PTSD Symptoms in Wenchuan Earthquake Survivors Who Lost a Child

Description

This dataset contains responses to 17 items assessing symptoms of post-traumatic stress disorder (PTSD) in Chinese adults who survived the 2008 Wenchuan earthquake and lost at least one child in the disaster (McNally et al. 2015). Participants completed the civilian version of the Posttraumatic Checklist, with each item corresponding to a DSM-IV PTSD symptom. Items were rated on a 5-point Likert scale from "not at all" to "extremely," indicating the degree to which the symptom bothered the respondent in the past month.

Usage

data("Wenchuan")

Format

A matrix with 362 rows and 17 columns.
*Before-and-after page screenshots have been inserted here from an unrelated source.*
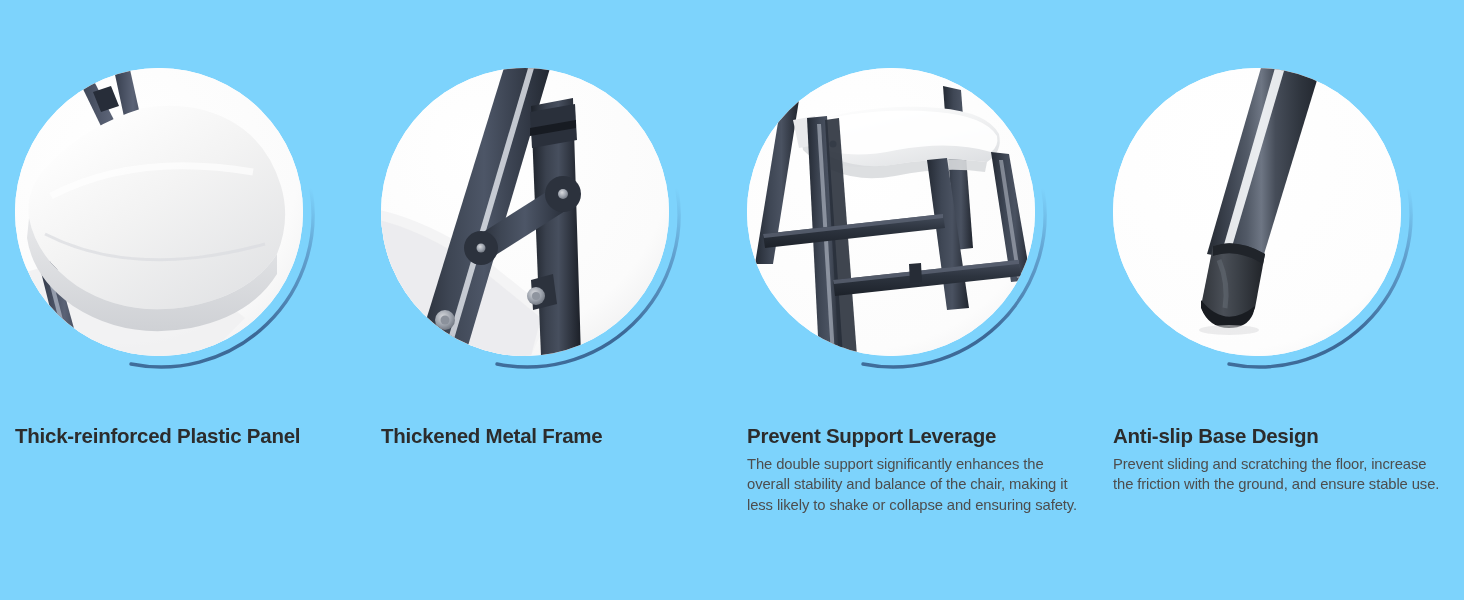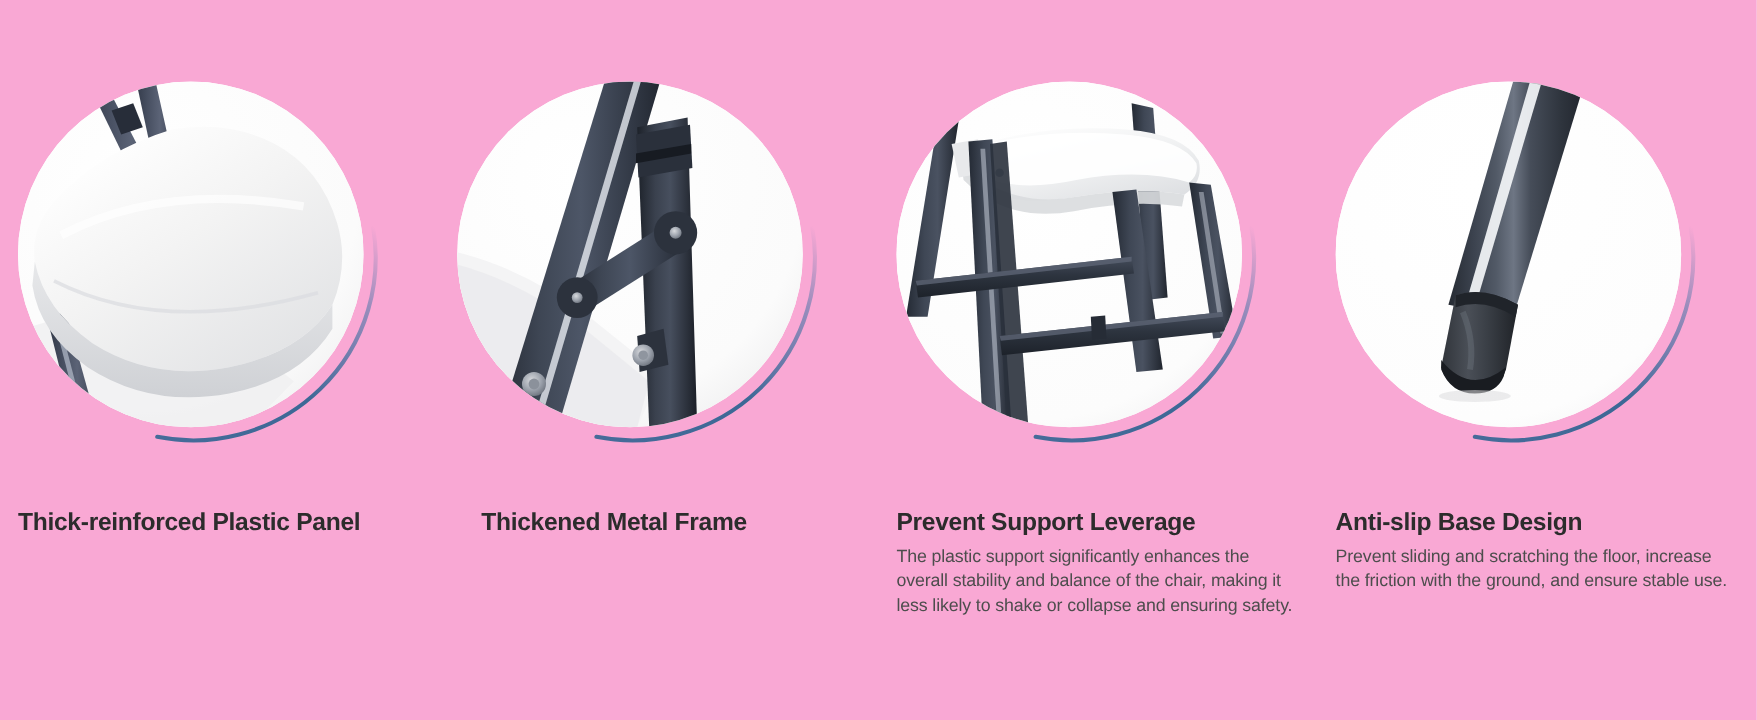"Thick-reinforced Plastic Panel" .infographic { background: #f9a8d4 -> #7dd3fc }
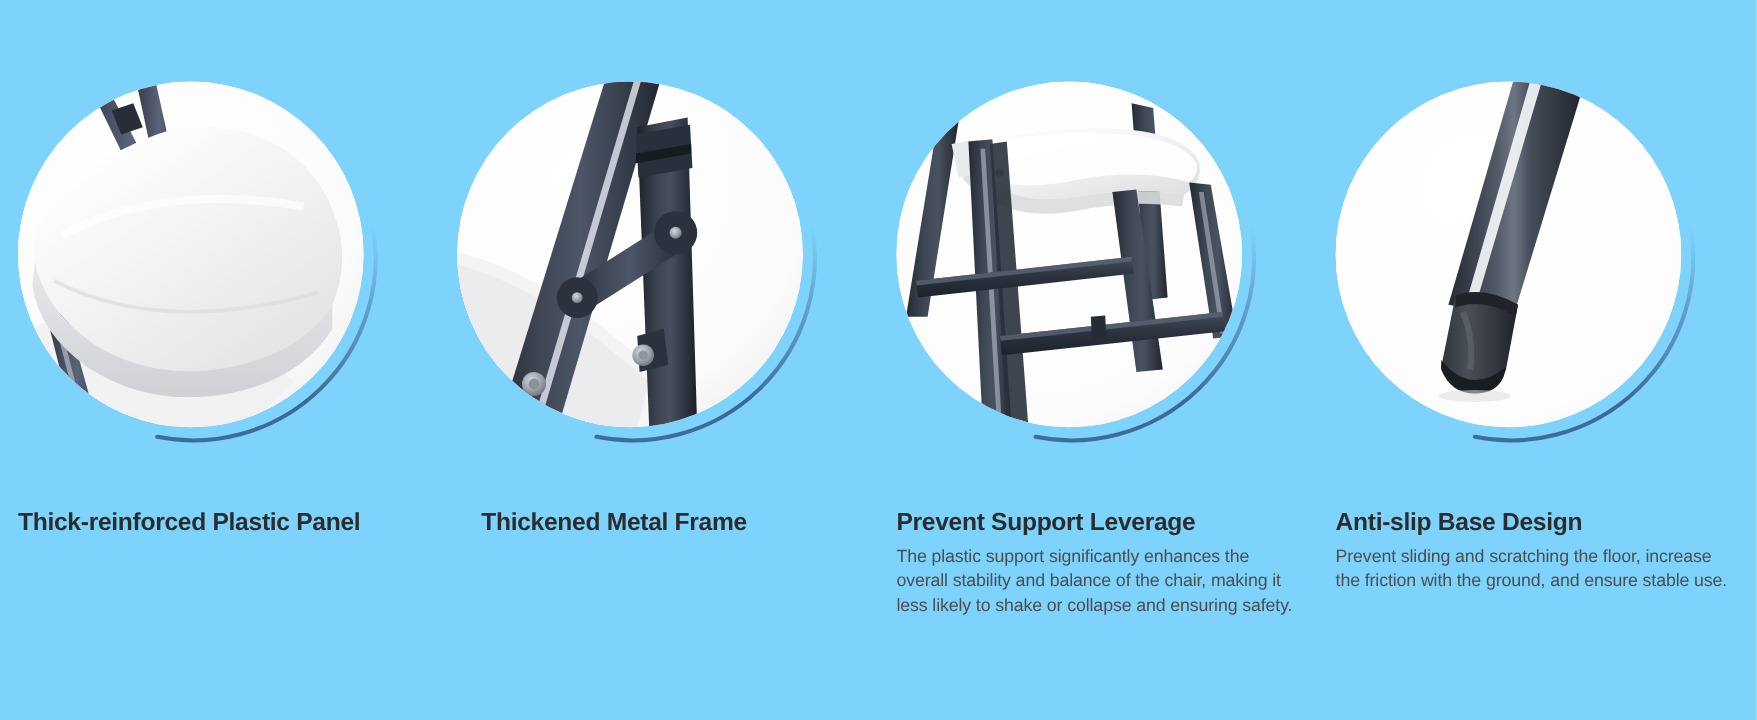"Thickened Metal Frame" .feature:nth-child(2) .copy { margin-left: 20px -> none }
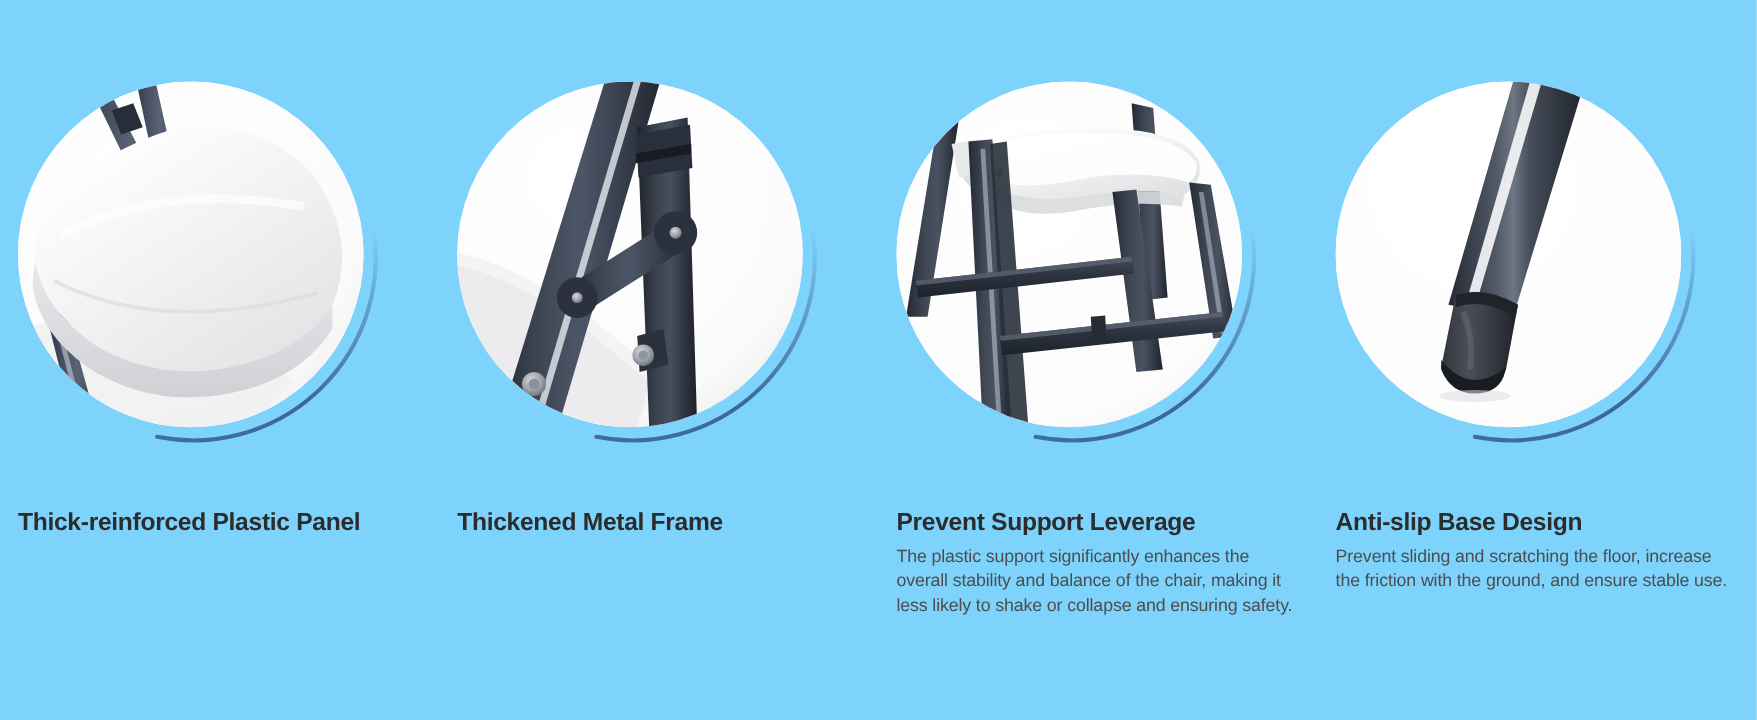"The plastic support significantly" p.feature-desc { text: plastic -> double }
Each row represents a participant.

intrusion

Repeated, disturbing memories, thoughts, or images of a stressful experience from the past?

dreams

Repeated, disturbing dreams of a stressful experience from the past?

flash

Suddenly acting or feeling as if a stressful experience were happening again (as if you were reliving it)?

upset

Feeling very upset when something reminded you of a stressful experience from the past?

physior

Having physical reactions (e.g., heart pounding, trouble breathing, sweating) when something reminded you of a stressful experience from the past?

avoidth

Avoiding thinking about or talking about a stressful experience from the past or avoiding having feelings related to it?

avoidact

Avoiding activities or situations because they reminded you of a stressful experience from the past?

amnesia

Trouble remembering important parts of a stressful experience from the past?

lossint

Loss of interest in activities that you used to enjoy?

distant

Feeling distant or cut off from other people?

numb

Feeling emotionally numb or being unable to have loving feelings for those close to you?

future

Feeling as if your future will somehow be cut short?

sleep

Trouble falling or staying asleep?

anger

Feeling irritable or having angry outbursts?

concen

Having difficulty concentrating?

hyper

Being "super-alert" or watchful or on guard?

startle

Feeling jumpy or easily startled?

Source

https://psychosystems.org/wp-content/uploads/2014/10/Wenchuan.csv

References

McNally RJ, Robinaugh DJ, Wu GWY, Wang L, Deserno MK, Borsboom D (2015). “Mental disorders as causal systems: A network approach to posttraumatic stress disorder.” Clinical Psychological Science, 6, 836–849. doi:10.1177/2167702614553230.